Reflective, however, of the uncertainty of participating in an emerging market sector, Proteus earlier this month (June 2020) filed for bankruptcy under Chapter 11 proceedings in the US. In late 2018, Proteus and Otsuka formed an $88-million partnership for digital medicines, but the companies terminated that agreement earlier this year (2020).

Still other digital deals are progressing. In 2019, Otsuka Pharmaceutical and Click Therapeutics, a New York-based developer of software as prescription medical treatments, formed a collaboration agreement, worth up to $302 million, to develop and commercialize a prescription digital therapeutic for treating major depressive disorders. The collaboration combines Click’s ability to discover and validate a software application and deploy it commercially with Otsuka’s expertise in developing and commercializing pharmaceuticals for treating mental illness.

Another pull-back in digital medicines occurred when Novartis’ generics business, Sandoz, announced in October 2019 that it would end a partnership to commercialize Pear Therapeutics’ digital therapeutics for substance abuse. In 2018, Sandoz, partnered with Pear Therapeutics, a Boston, Massachusetts-based prescription digital therapeutics company, to commercialize Pear Therapeutics’ two lead products, reSET and reSET-O, FDA-approved digital therapeutics for treating substance abuse.

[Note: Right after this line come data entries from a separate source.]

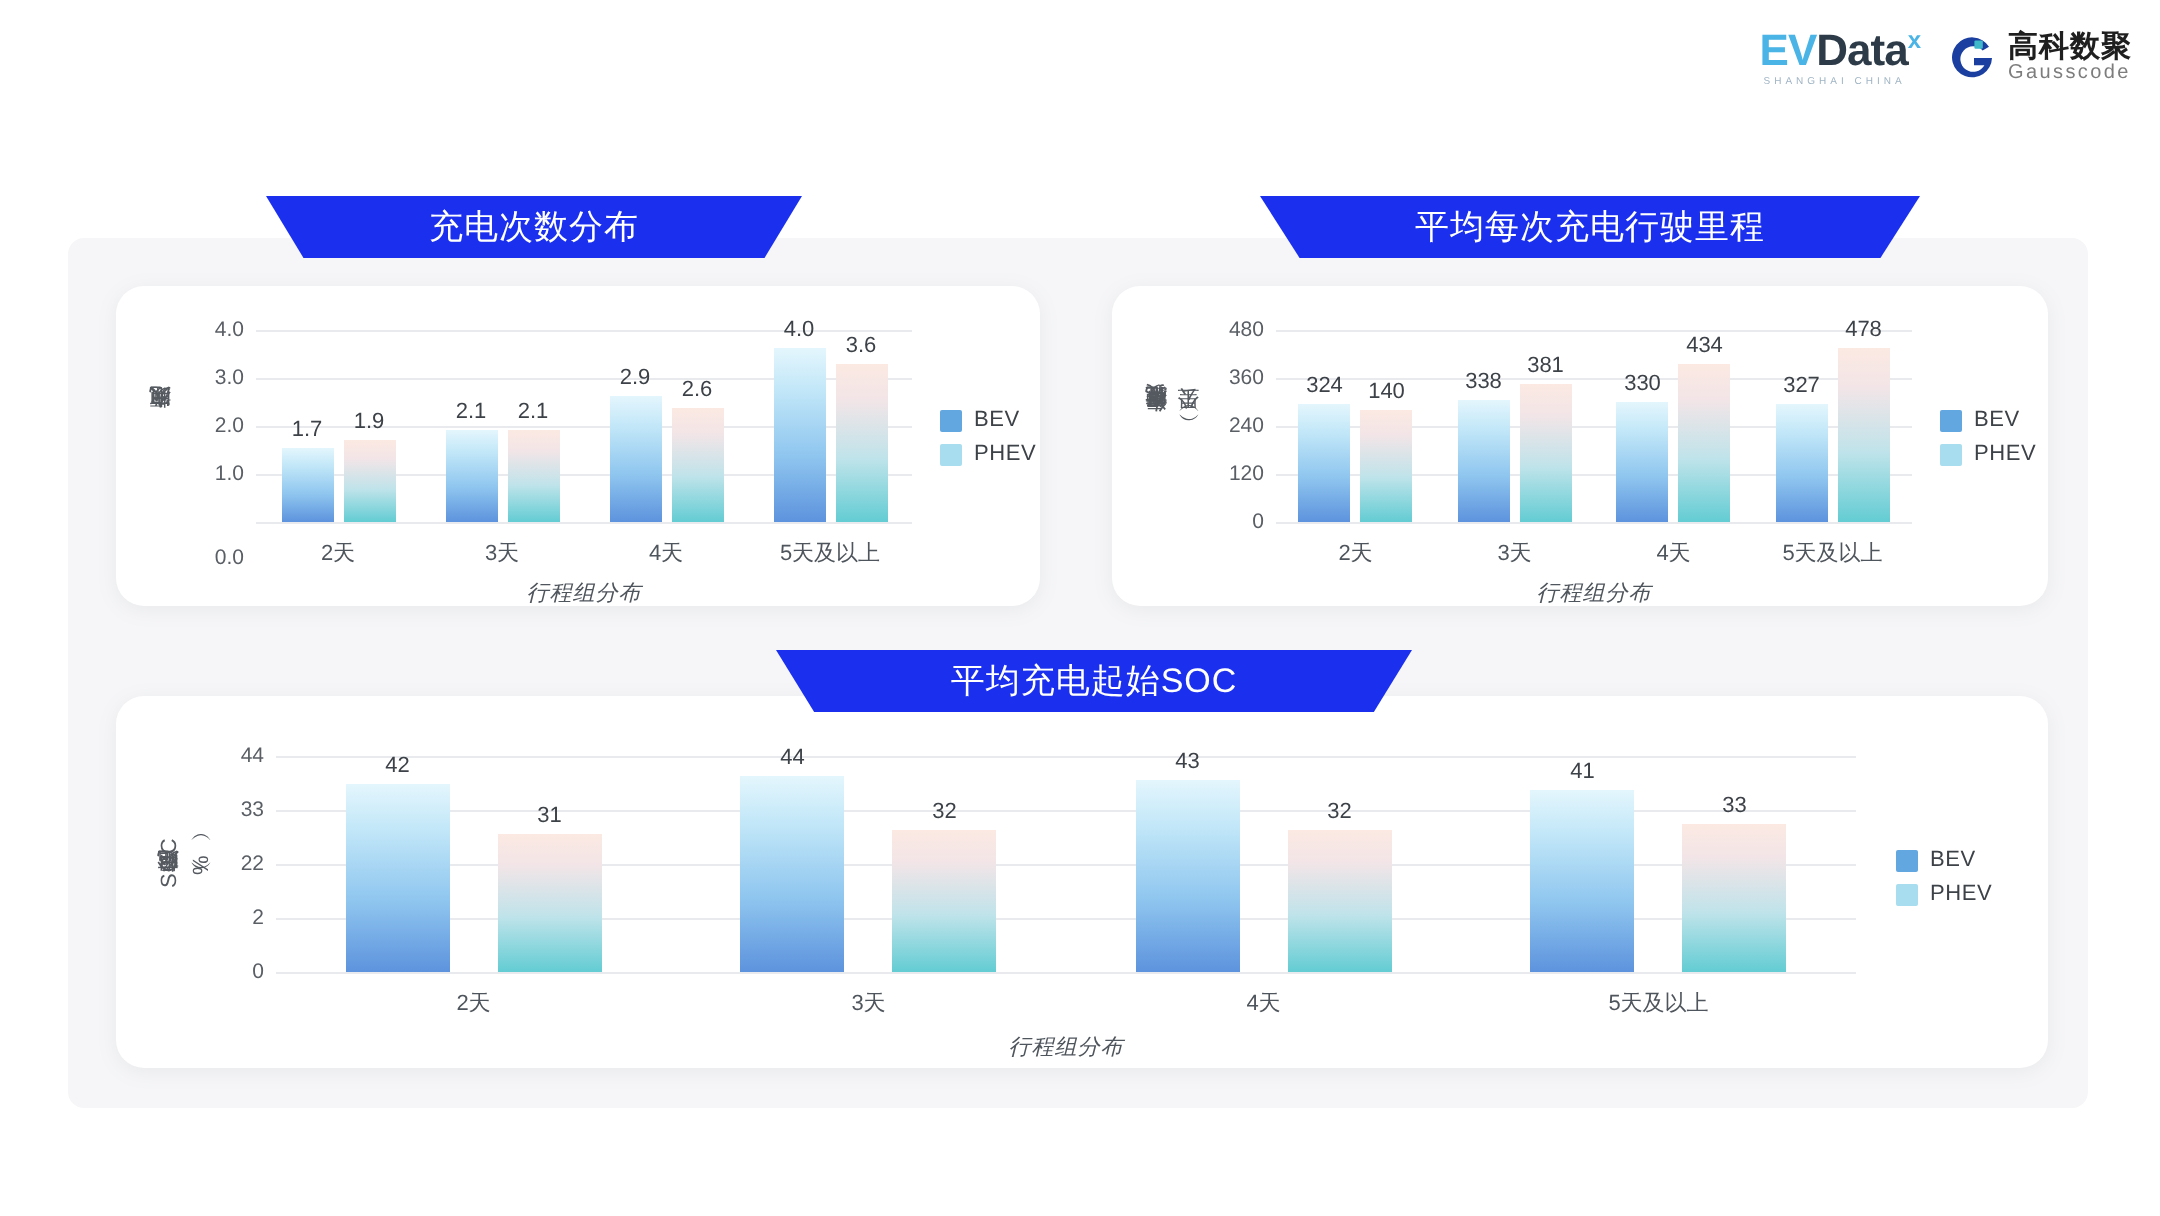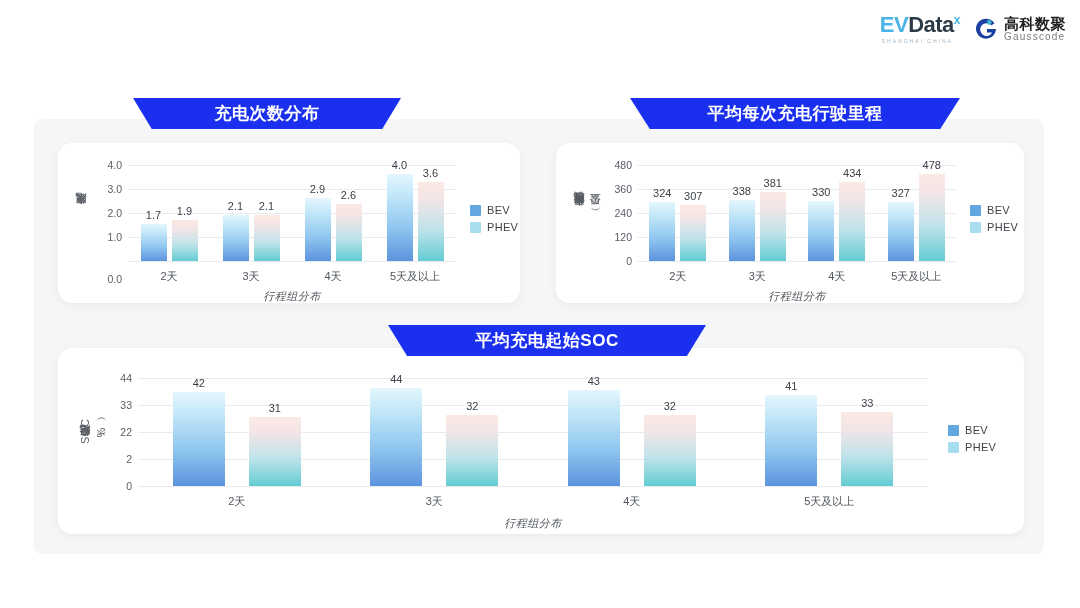--- a/index.html
+++ b/index.html
@@ -102,7 +102,7 @@
     position: absolute;
     background: #1a30ee;
     color: #ffffff;
-    font-weight: 700;
+    font-weight: 400;
     display: flex;
     align-items: center;
     justify-content: center;

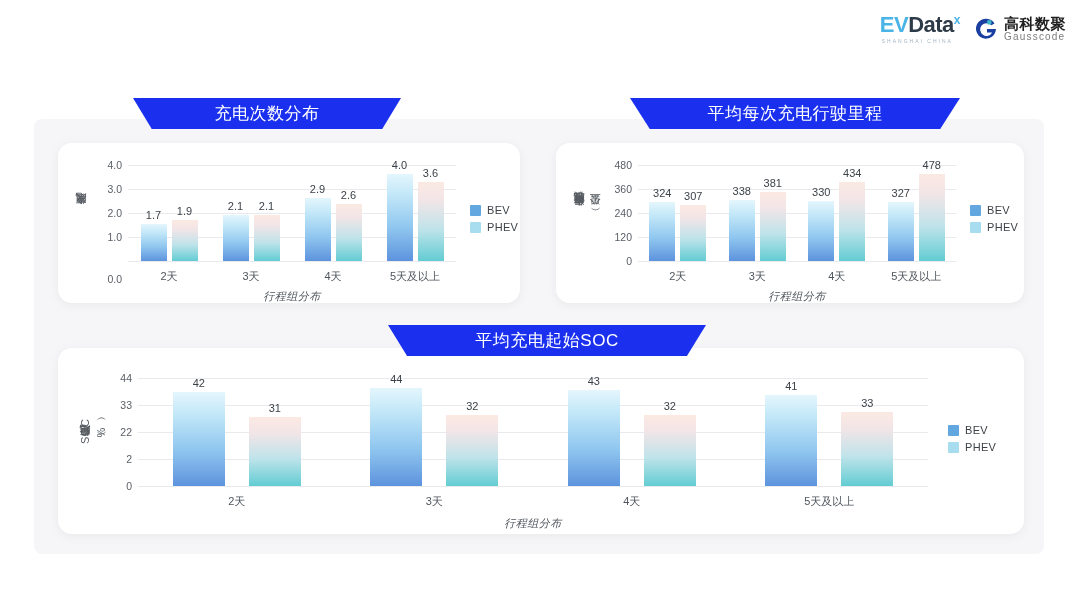--- a/index.html
+++ b/index.html
@@ -297,7 +297,7 @@
         <div class="bar bev" style="left: 93.25px; width: 26px; height: 58.9091px; bottom: 42px;"></div>
         <div class="bar-val" style="left: 106.25px; top: 44.0909px;">324</div>
         <div class="bar phev" style="left: 124.25px; width: 26px; height: 55.8182px; bottom: 42px;"></div>
-        <div class="bar-val" style="left: 137.25px; top: 47.1818px;">307</div>
+        <div class="bar-val" style="left: 137.25px; top: 47.1818px;">140</div>
         <div class="xcat" style="left: 121.75px; top: 126px;">2天</div>
         <div class="bar bev" style="left: 172.75px; width: 26px; height: 61.4545px; bottom: 42px;"></div>
         <div class="bar-val" style="left: 185.75px; top: 41.5455px;">338</div>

On a positive note for Pear Therapeutics, earlier this year (2020), the cmpany received FDA approval for Somryst, a prescription digital therapeutic for treating insomnia.

Also, in late 2019, Sanofi announced it was restructuring its role in Onduo, its diabetes-management joint venture with Verily (the life science research arm of Alphabet Inc, the parent company of Google) that the two companies had earlier formed with $500 million to start in 2016. Sanofi said it would be restructuring its role in the project, but would stay on as a financial investor.

One interesting development for new prescription digital health models occurred earlier this month (June 2020) when Akili, a Boston-based company developing video game-based digital medicines, received US and European regulatory authority for EndeavorRx as a prescription treatment for children with attention-deficit/hyperactivity disorder (ADHD). Delivered through a video-game experience, EndeavorRx is indicated to improve attention function as measured by computer-based testing in children ages 8-12 years old with primarily inattentive or combined-type ADHD, who have a demonstrated attention issue.

Overall, digital tools continue to be an important part of partnerships by pharma companies if not directly into “smart pills” but in drug development and commercialization. Novartis, in particular, has made digitalization an important part of its overall strategy. In October 2019, Novartis selected Microsoft as its strategic artificial intelligence (AI) and data-science partner for bolstering Novartis AI capabilities from research through commercialization for the discovery and development of medicines. Microsoft and Novartis will also collaborate to develop and apply AI platforms and processes that support future programs across these two focus areas. The overall investment will include project funding, subject-matter experts, technology, and tools.

In 2019, Sanofi and Novo Nordisk formed separate partnering deals for insulin delivery. Sanofi and Abbott are partnering to integrate glucose-sensing and insulin-delivery technologies. Sanofi and Abbott say they will develop tools that combine Abbott’s FreeStyle Libre mobile technology, a sensor-based glucose monitoring system that can be worn by the patient, with insulin-dosing information for future smart pens, insulin titration apps, and cloud software. Novo Nordisk and Medtronic are collaborating to integrate insulin-dosing data from smart insulin pens to monitor glucose events. In 2018, Roche formed a strategic, long-term partnership with GE Healthcare to jointly develop and co-market digital clinical-decision support software. The partnership is initially focusing on products designed to accelerate and improve individualized treatment options for cancer and critical care patients.